Bernard nods knowingly. “I expected as much,” he says approvingly. He tips his hat. “Good night, Jane.”

She turns to face the street, and in the far corner of the night sky, there’s a moon. Snow clouds are moving in, but they haven’t obscured it entirely yet, and when a wispy cloud passes, Jane can see its full round form. Her heart begins to race. She remembers what Colette told her about second chances, how love can be restored on a snowy night, with a full moon presiding overhead.

For a moment, the world is nearly frozen into stillness. A seagull flies above, but its wings barely move. The couple on the sidewalk pause in an infinite embrace. Even the snowflakes themselves seem suspended in midair, enraptured in this moment. Jane is too. And when the cab begins to pull away and she opens her mouth to hail it back, her lips don’t seem to work. Her voice is muted. But the driver sees her somehow, and stops the car. She gets in and scrolls through the e-mails on her phone until she finds the one Cam sent her in Hawaii about how he had rented a house in Wallingford after his lease downtown expired. She didn’t respond to it, of course, but now she wishes she had. “I have to see someone,” she says, breathless. “Can you take me to Wallingford? 4634 Densmore. Please, hurry.”

Across town, Cam is stepping out of a cab in front of the house he’s just rented, one of those old Craftsmans, quintessentially Seattle. Jane would like it; he’s sure of it. Of course that old Dusty Springfield song would play on the radio on his drive home from the airport. Jane haunts him still. And maybe she always will.

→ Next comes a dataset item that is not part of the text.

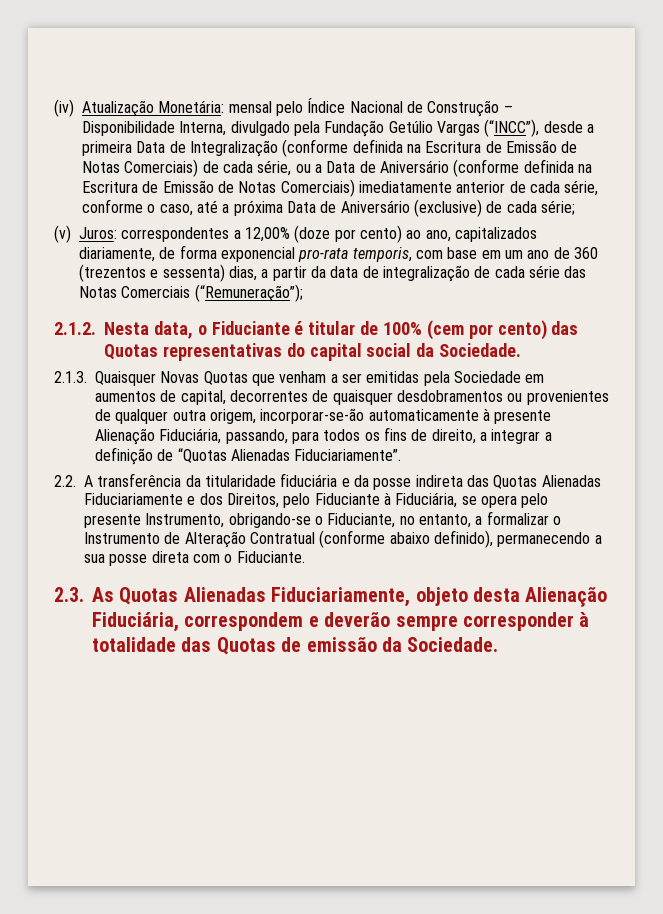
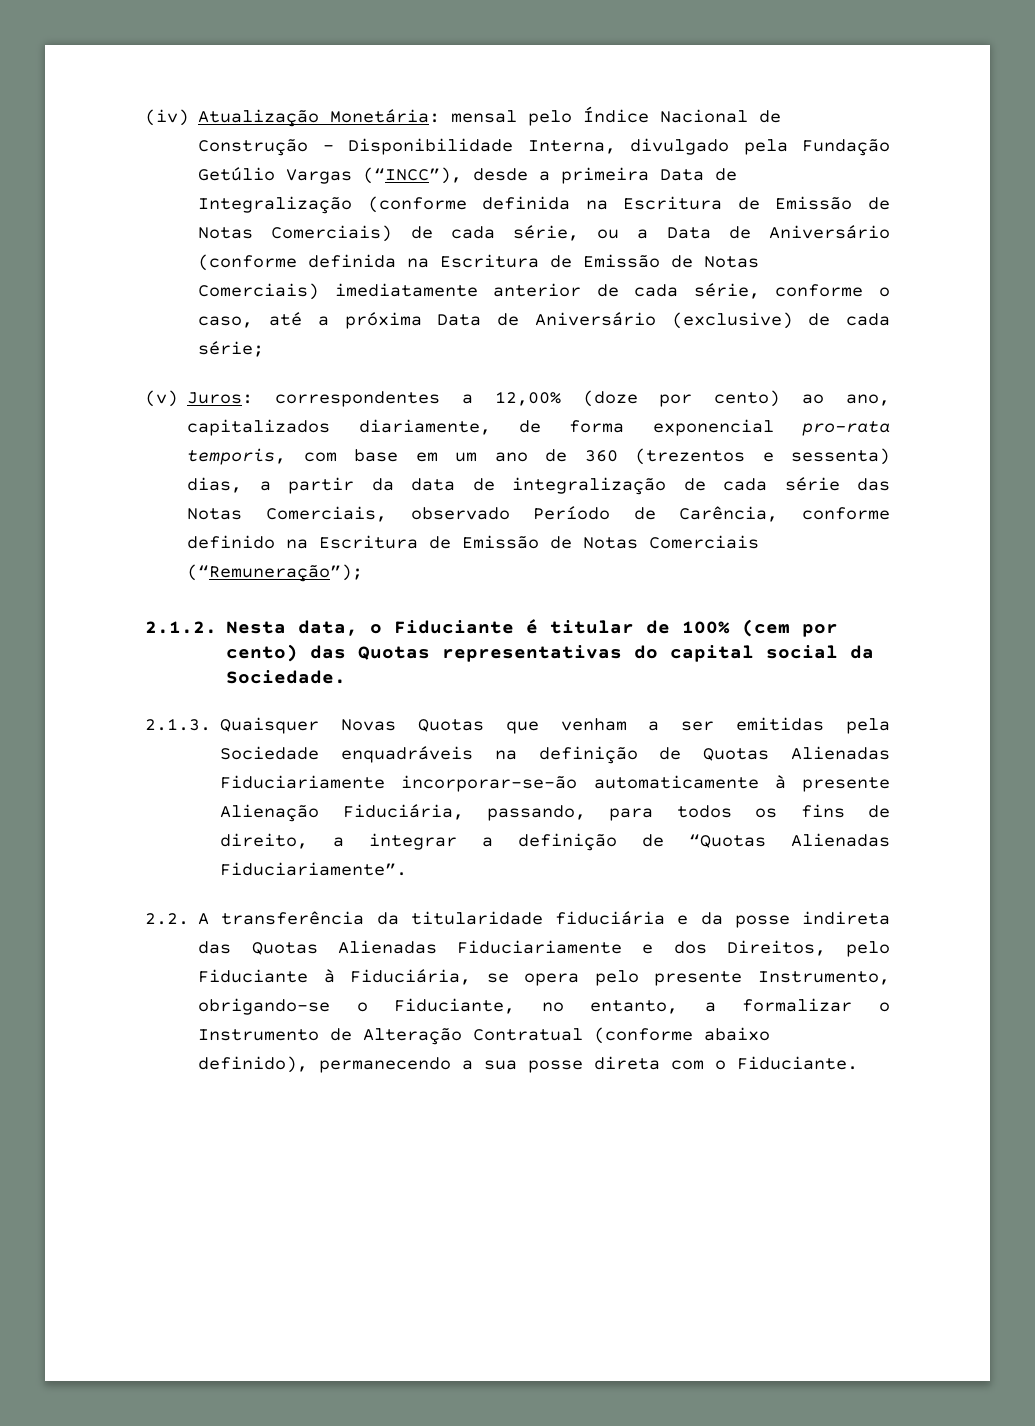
- (v) Juros: correspondentes a 12,00% (doze por cento) ao ano, capitalizados diariamente, de forma exponencial pro-rata temporis, com base em um ano de 360 (trezentos e sessenta) dias, a partir da data de integralização de cada série das Notas Comerciais (“Remuneração”);
+ (v) Juros: correspondentes a 12,00% (doze por cento) ao ano, capitalizados diariamente, de forma exponencial pro-rata temporis, com base em um ano de 360 (trezentos e sessenta) dias, a partir da data de integralização de cada série das Notas Comerciais, observado Período de Carência, conforme definido na Escritura de Emissão de Notas Comerciais (“Remuneração”);
- 2.1.3. Quaisquer Novas Quotas que venham a ser emitidas pela Sociedade em aumentos de capital, decorrentes de quaisquer desdobramentos ou provenientes de qualquer outra origem, incorporar-se-ão automaticamente à presente Alienação Fiduciária, passando, para todos os fins de direito, a integrar a definição de “Quotas Alienadas Fiduciariamente”.
+ 2.1.3. Quaisquer Novas Quotas que venham a ser emitidas pela Sociedade enquadráveis na definição de Quotas Alienadas Fiduciariamente incorporar-se-ão automaticamente à presente Alienação Fiduciária, passando, para todos os fins de direito, a integrar a definição de “Quotas Alienadas Fiduciariamente”.
- 2.3. As Quotas Alienadas Fiduciariamente, objeto desta Alienação Fiduciária, correspondem e deverão sempre corresponder à totalidade das Quotas de emissão da Sociedade.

Cam sighs as he pays his fare and slides the strap of his bag over his shoulder. He thought about Jane every minute of his time in New York. He feels a snowflake on his cheek, and looks up at the streetlight.
Or is there?

The wind is picking up now, swirling a pile of shriveled autumn leaves this way and that. It’s weeks into winter, but a single leaf clings to a high branch on the old maple tree in the parking strip. It’s seen sleet and snow and wind, but it stubbornly hangs on. Could their love survive this? Could it hold on, just a moment longer?

Cam feels the bitter air brush his cheek. A cold north wind. A dog barks in the distance, and he hears a child laughing from a nearby front porch. A college-aged guy pedals past on a bike, leaves crunching beneath his tires. And then Cam sees the moon, big and bright and full, carving a hole through the clouds, hovering over him.

He knows he has to see her. Those green eyes. One last moment.

“Wait,” he calls out to the cab, which has already started off down the street. “Stop,” he says, dropping his bag, waving his arms. But the driver doesn’t see him. He motors away, oblivious to the part he might have played in this developing love story in which each moment is precious.

Cam looks down at his feet. The snow is falling harder now. He picks up his bag and walks back to his house, where he slumps over on the front stoop, staring ahead for several minutes as the snow falls. And then, headlights strobe through the snowy night like two giant sunbeams.

Jane’s cab pulls onto Densmore, and she wipes the foggy window with the sleeve of her coat. Her heart is in her throat now. Every year, every day, every second of her life has led her to this moment. The cab stops, and she reaches for the door handle. Her heart is so full she feels it may burst. It is January 19, and Jane knows it is the first day of the rest of her life. Cam is in the distance, sitting on his stoop. And for the first time, she can see clearly.